Hakemlerin ciğerimizi yaktığı maçlardan sonra sövmekten sesimizin kısıldığı anlarda İlhan Başkan gereken tepkiyi verir yüreğimize su serperdi. Hakem hakkında ne düşündüğünü soran muhabire gülerek “Allah bu tür hakemleri başımızdan eksik etmesin” diyip lafı gediğine oturturdu.
Bazı sezonlar kendimizi küme düşme kabusu içinde bulurduk. Herkesin kafası kesilmiş tavuk gibi telaşla ortalıkta dolaştığı anlarda İlhan Başkan harekete geçer, lazımsa hocayı kovar, futbolcu transfer eder, bizi düzlüğe çıkarırdı. Ne kadar endişeli olsak da bilirdik ki İlhan Başkan oradaydı ve mutlaka bir çözüm bulurdu.

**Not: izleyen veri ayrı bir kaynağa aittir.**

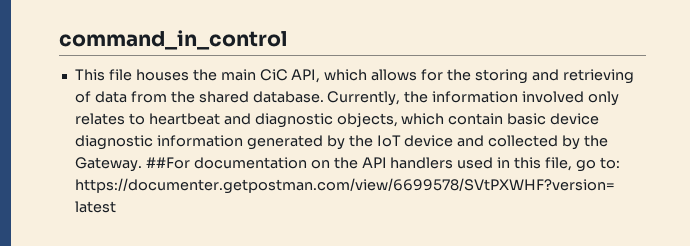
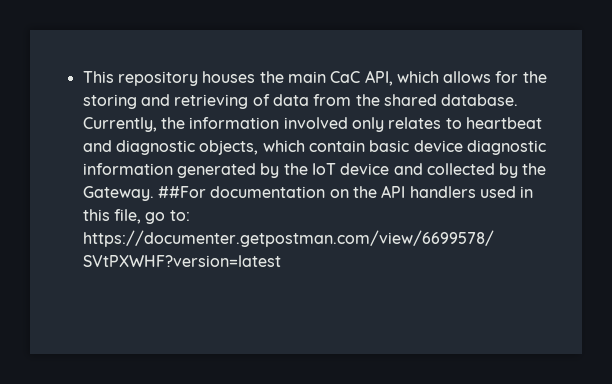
[59,30,287,50] [74,69,132,81] command_in_control // This file -> [82,71,198,86] This repository
[259,69,288,81] CiC -> [330,71,361,83] CaC

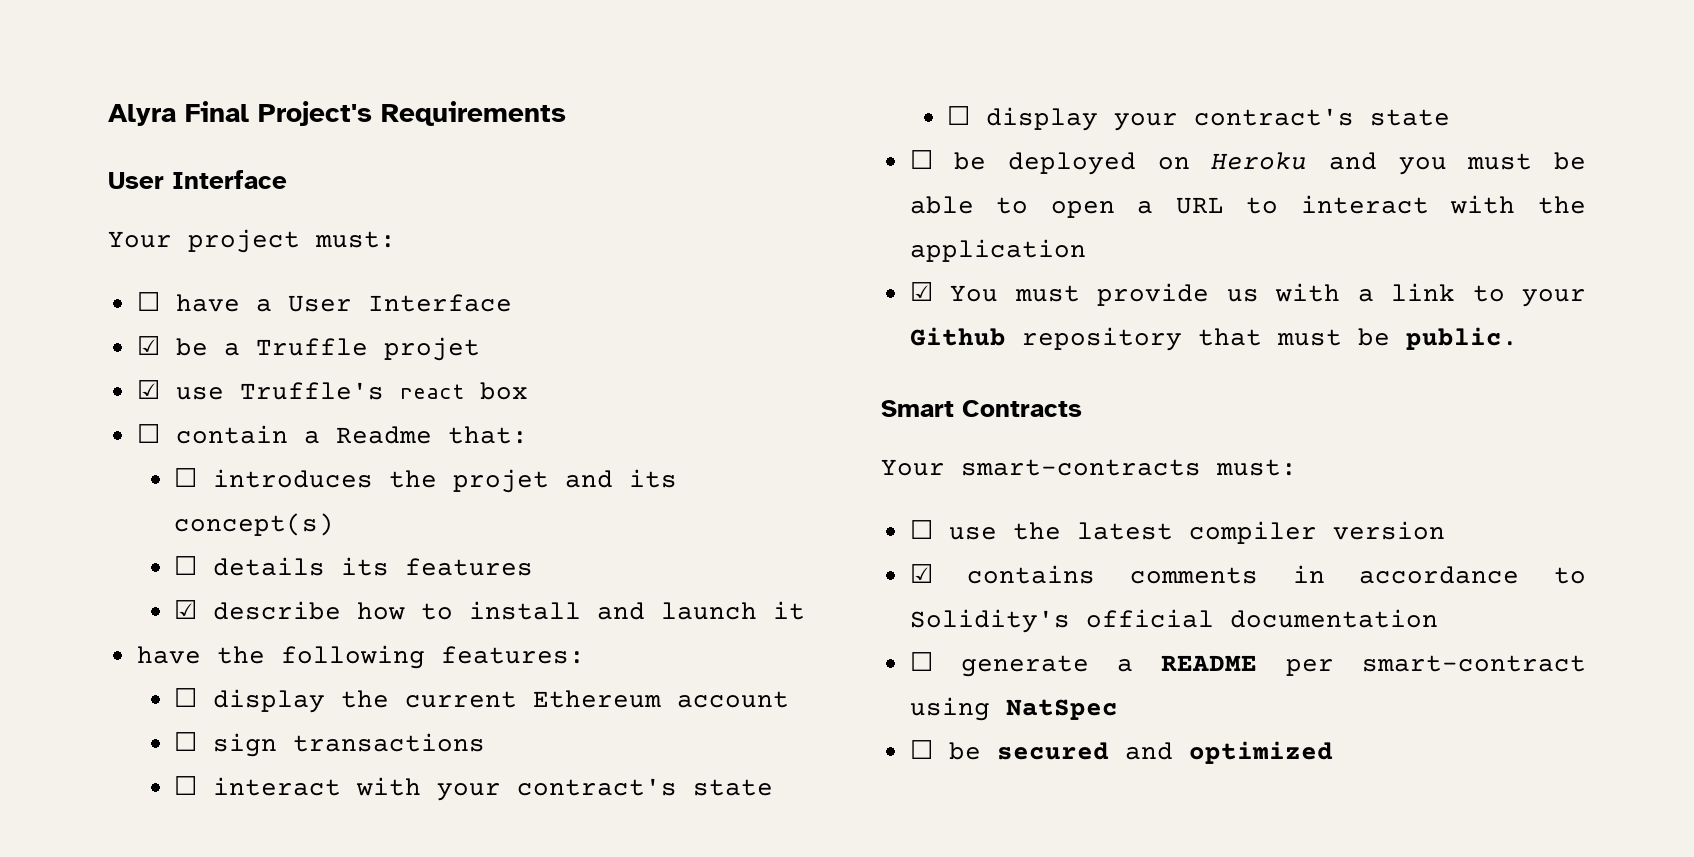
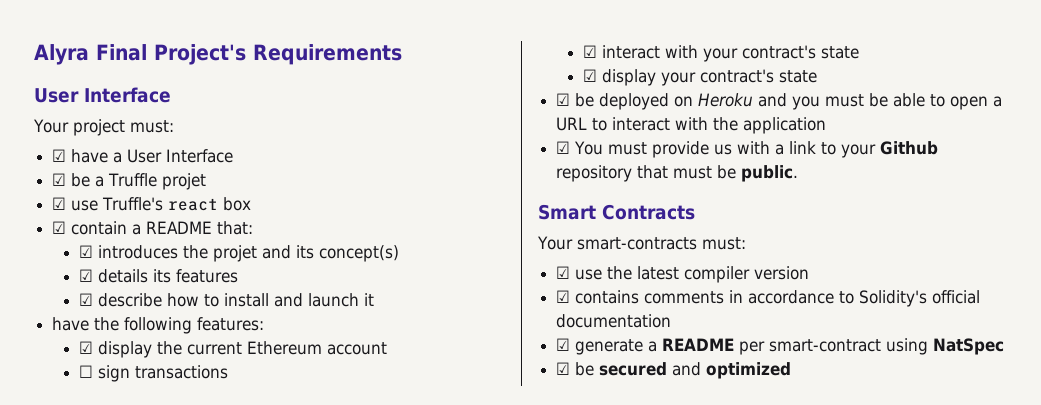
[136,292,160,311] ☐ -> [52,149,67,162] ☑
[136,424,160,443] ☐ -> [52,221,67,234] ☑
[335,426,432,444] Readme -> [146,221,213,234] README
[174,468,198,487] ☐ -> [78,245,93,258] ☑
[174,556,198,575] ☐ -> [78,269,93,282] ☑
[174,688,198,707] ☐ -> [78,341,93,354] ☑
[174,776,198,795] ☐ -> [582,45,597,58] ☑
[947,106,971,125] ☐ -> [582,69,597,82] ☑
[909,150,933,169] ☐ -> [556,93,571,106] ☑
[909,520,933,539] ☐ -> [556,266,571,279] ☑
[909,652,933,671] ☐ -> [556,338,571,351] ☑
[909,740,933,759] ☐ -> [556,362,571,375] ☑

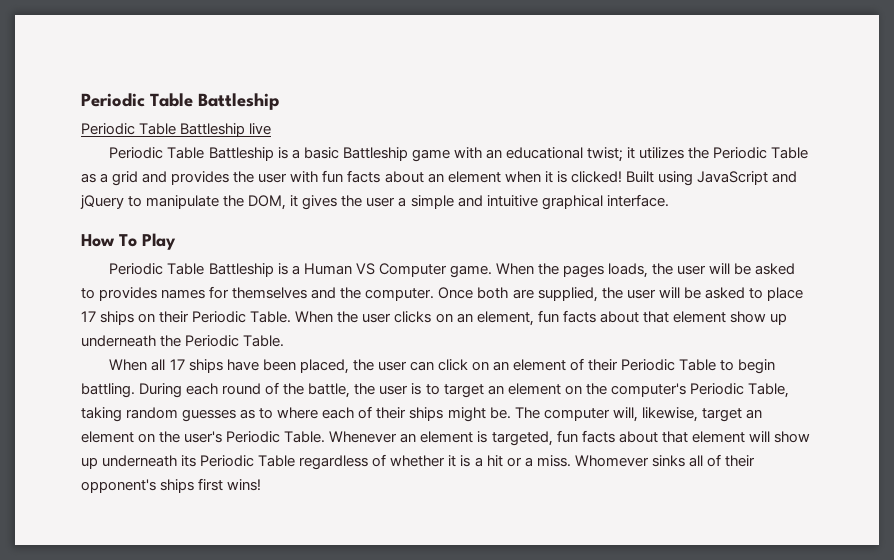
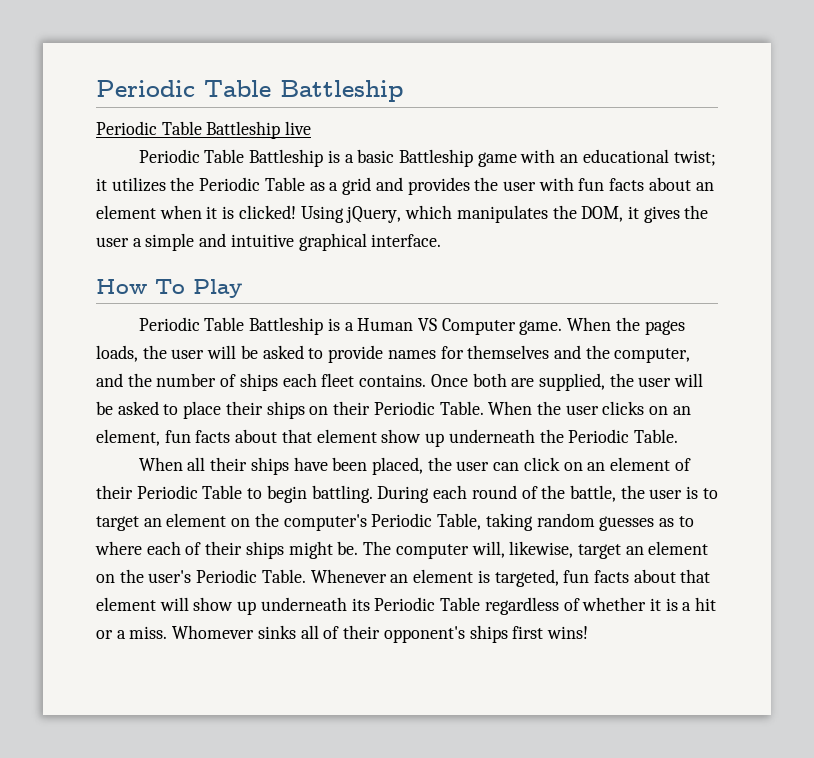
[625,171,797,186] [80,195,220,209] Built using JavaScript and jQuery to manipulate -> [300,205,548,223] Using jQuery, which manipulates
[99,287,158,301] provides -> [328,345,384,363] provide
[365,288,435,301] computer. -> [614,348,691,363] [96,373,427,391] computer, and the number of ships each fleet contains.
[81,311,96,322] 17 -> [225,401,263,415] their
[169,359,185,370] 17 -> [210,457,248,471] their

Sonra kendim gibi G.Birliği sevdalısı ağabeylerimle tanıştım. Bazıları bu kulübe yönetici olarak da hizmet etmiş pırlanta gibi insanlardı. Onların sayesinde İlhan Başkan ile tanıştım. Efsane tüm heybetiyle karşımda duruyordu. İstanbul maçlarından önce otelde ziyaretine gitmeye başladık. İlhan Başkan’ı lobide bir televizyonun karşısında gündüz maçlarını izlerken bulurduk hep.
Toplanıp Ankara’ya maça giderdik. Önce kulübe uğrar havayı koklardık. İlhan Başkan’ın odasına 30 yıllık dostumuzun yanına girer gibi girerdik. Bizi görünce mutlu olduğunu gözlerinden anlar, Geremi’yi Real Madrid’e satış hikayesini bir kez daha dinlerdik.

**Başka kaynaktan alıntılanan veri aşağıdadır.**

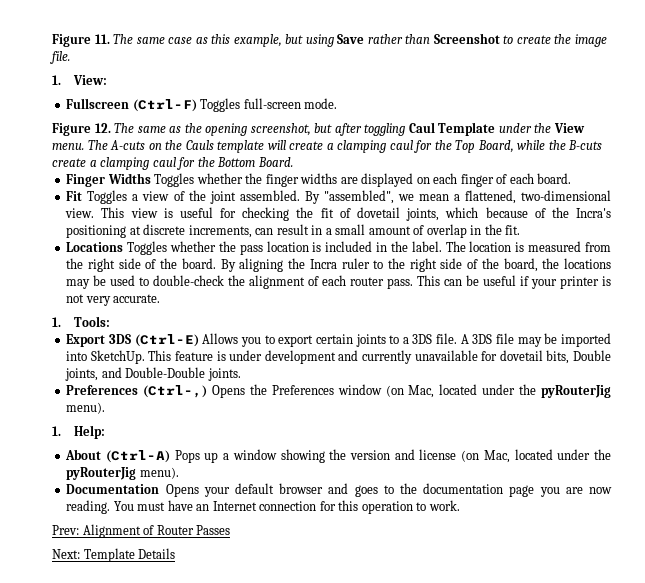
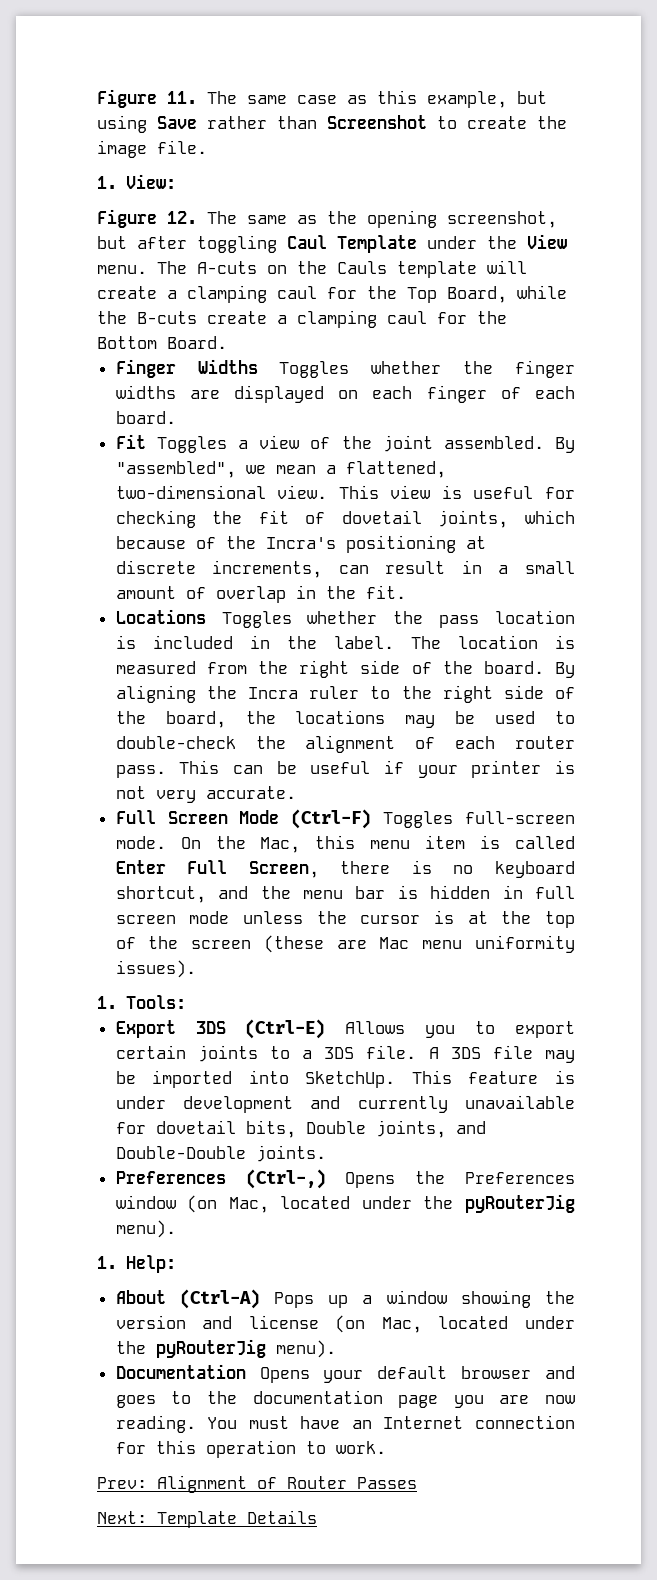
[66,98,338,112] // Fullscreen (Ctrl-F) Toggles full-screen mode. -> (177, 181) none
(161, 298) none -> [115,809,575,829] [115,835,576,853] [115,860,575,878] [115,885,576,903] [115,910,576,928] [115,935,575,953] [115,960,196,978] // Full Screen Mode (Ctrl-F) Toggles full-screen mode. On the Mac, this menu item is called Enter Full Screen, there is no keyboard shortcut, and the menu bar is hidden in full screen mode unless the cursor is at the top of the screen (these are Mac menu uniformity issues).

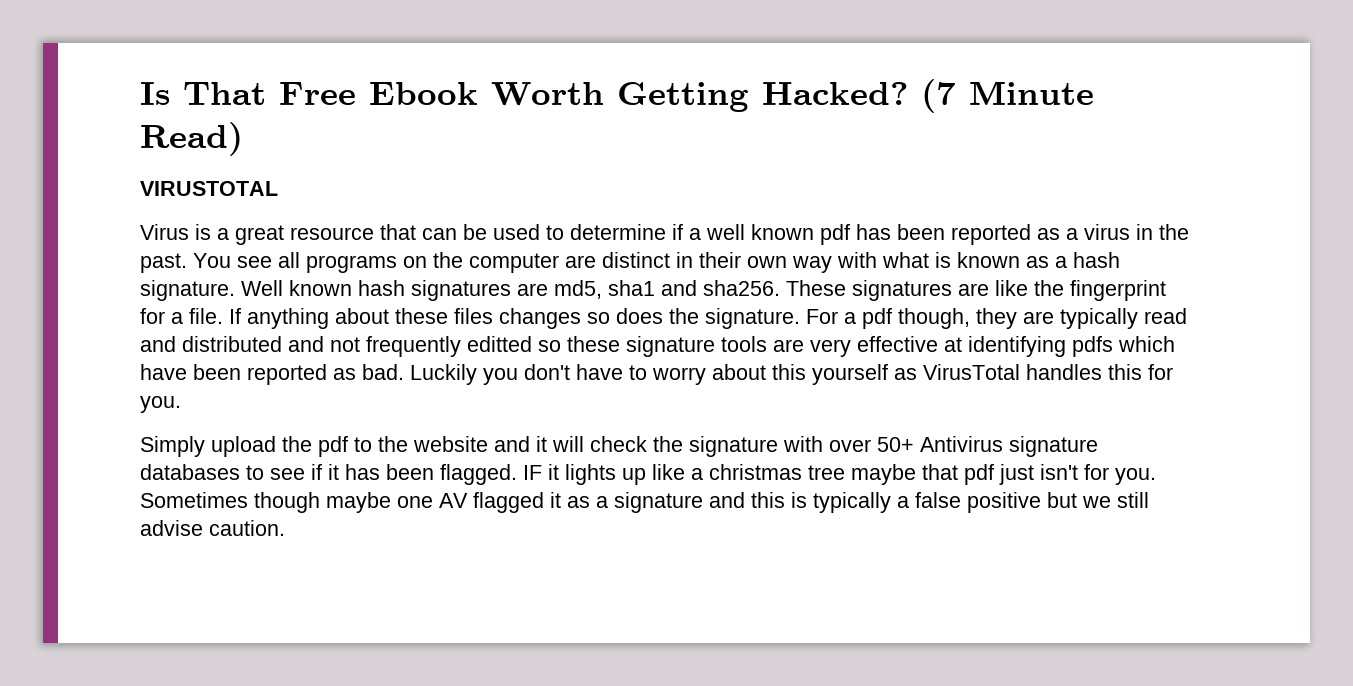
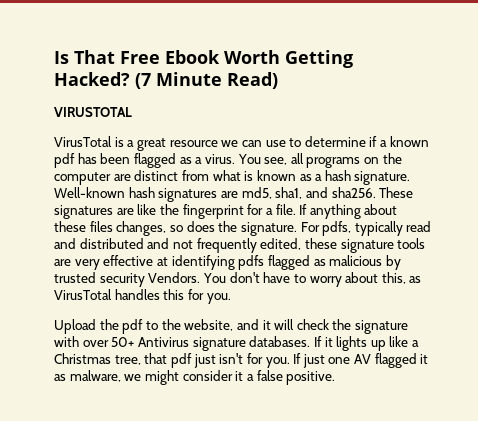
[140,224,189,240] Virus -> [54,136,112,147] VirusTotal
[380,224,540,240] that can be used -> [221,140,286,147] we can use
[706,224,745,240] well -> (388, 143) none
[951,224,1189,245] [140,253,272,273] reported as a virus in the past. You see -> [133,153,288,168] flagged as a virus. You see,
[676,252,877,273] in their own way with -> [181,170,209,181] from
[241,280,352,296] Well known -> [54,187,125,198] Well-known
[608,280,655,296] sha1 -> [275,187,303,199] sha1,
[499,308,581,329] changes -> [116,221,167,236] changes,
[844,308,1054,329] a pdf though, they are -> [322,221,352,236] pdfs,
[467,336,561,352] editted so -> [260,238,302,250] edited,
[1118,336,1175,352] [140,364,518,385] which have been reported as bad. Luckily you -> [267,255,401,270] [54,272,226,287] flagged as malicious by trusted security Vendors. You
[772,364,888,385] this yourself -> [381,272,406,284] this,
[140,436,276,457] Simply upload -> [54,319,96,334] Upload
[413,436,488,452] website -> [184,319,234,331] website,
[140,464,542,485] databases to see if it has been flagged. IF -> [249,336,322,347] databases. If
[709,464,916,485] christmas tree maybe -> [54,353,141,365] Christmas tree,
[140,492,391,513] Sometimes though maybe -> [293,353,325,368] If just
[596,492,1149,513] [140,520,285,536] a signature and this is typically a false positive but we still advise caution. -> [69,370,336,385] malware, we might consider it a false positive.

İlhan Başkan Ankara’nın inatçı keçilerileri gibi, ilerleyen yaşına, sağlık problemlerine, değişen dünyaya rağmen mücadelesine son nefesine kadar devam etti. Bu özelliği sahadaki takıma da sirayet etmişti. Çoğunluğu altyapıdan gelen mütevazi kadrolarla dünya yıldızı diye nitelendirilen oyunculara sahayı dar ederdi takım. Yenerdi, yenilirdi ama asla pes etmezdi çocuklarımız.

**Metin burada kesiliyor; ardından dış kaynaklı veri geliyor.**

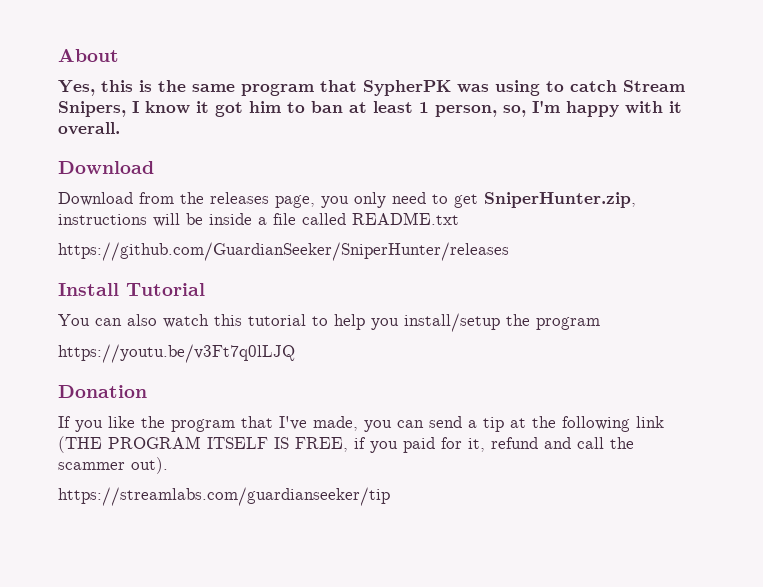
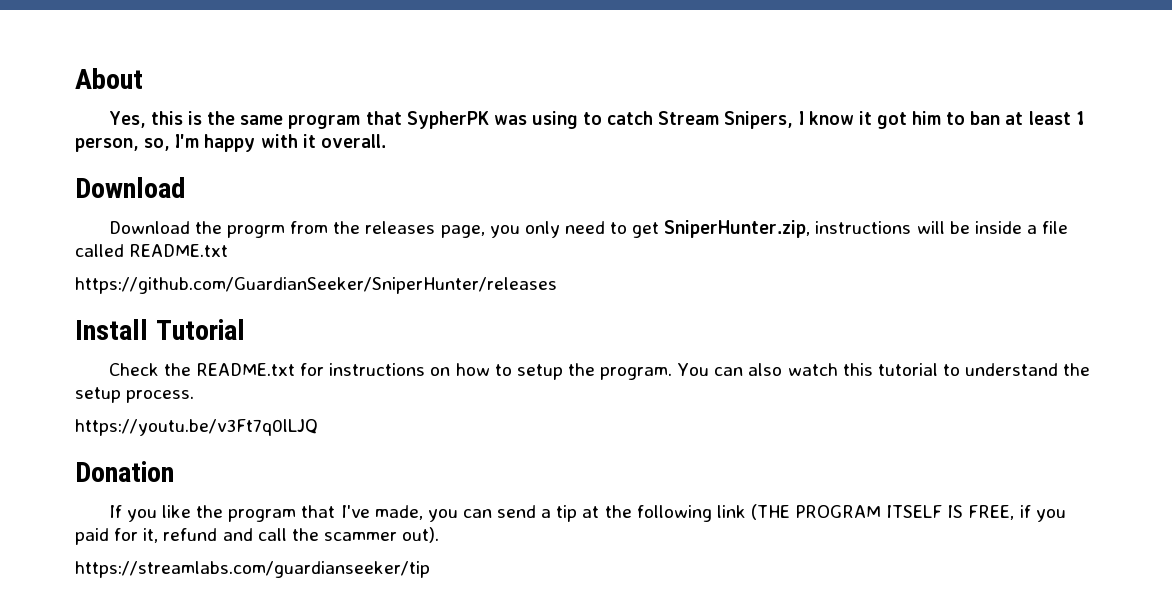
(133, 199) none -> [194,221,286,238] the progrm
(205, 289) none -> [108,363,673,380] Check the README.txt for instructions on how to setup the program.
[334,313,600,332] help you install/setup the program -> [965,363,1091,376] [75,387,195,403] understand the setup process.

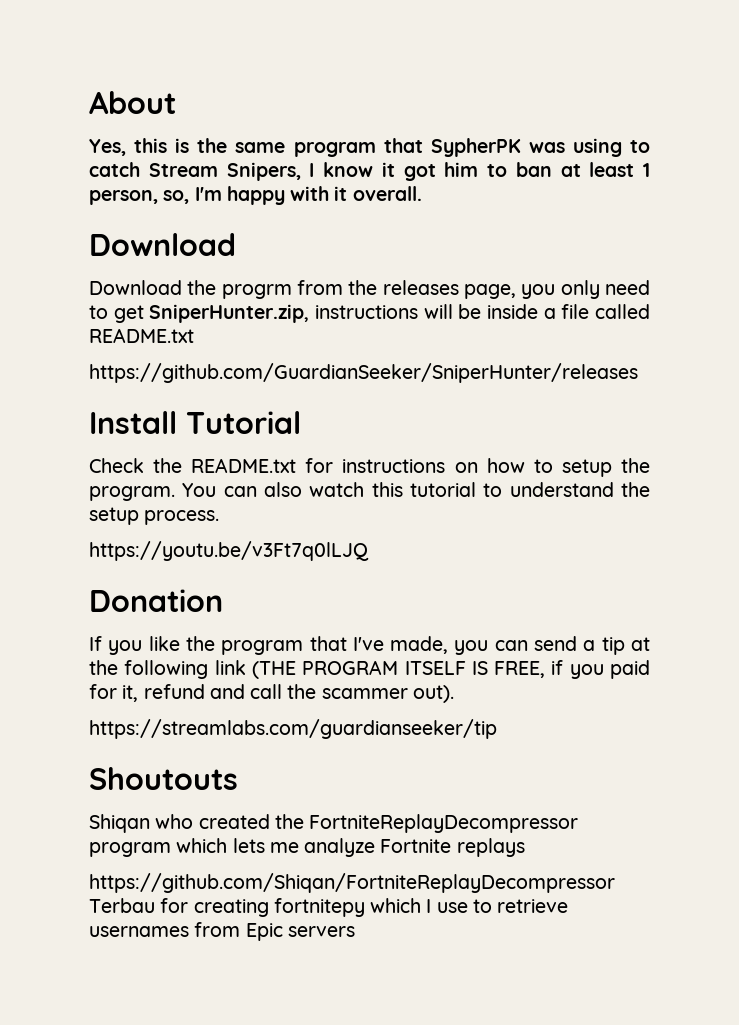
(430, 569) none -> [89,767,238,790] [89,814,579,833] [89,838,525,857] [89,873,615,893] [89,898,569,917] [89,922,355,941] // Shoutouts // Shiqan who created the FortniteReplayDecompressor program which lets me analyze Fortnite replays // https://github.com/Shiqan/FortniteReplayDecompressor Terbau for creating fortnitepy which I use to retrieve usernames from Epic servers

Zaman, mekan, insanlar değişirdi ama İlhan Başkan hep oradaydı. O bizim çocukluğumuz ve gençliğimizden kalan bir masal kahramanıydı. Şimdi İlhan Başkan da gitti... Şanına yaraşır bir cenaze töreni ile... Hepimizin hayatına anlam katan bir kulübü yoktan var etti. Neredeyse bir ömür İlhan Başkan’la güldük, İlhan Başkan’la ağladık. Kalabalığın arasında daha yalnızım şimdi. Dünya daha tenha. Güle güle Büyük Başkan. Seni unutmak mümkün mü?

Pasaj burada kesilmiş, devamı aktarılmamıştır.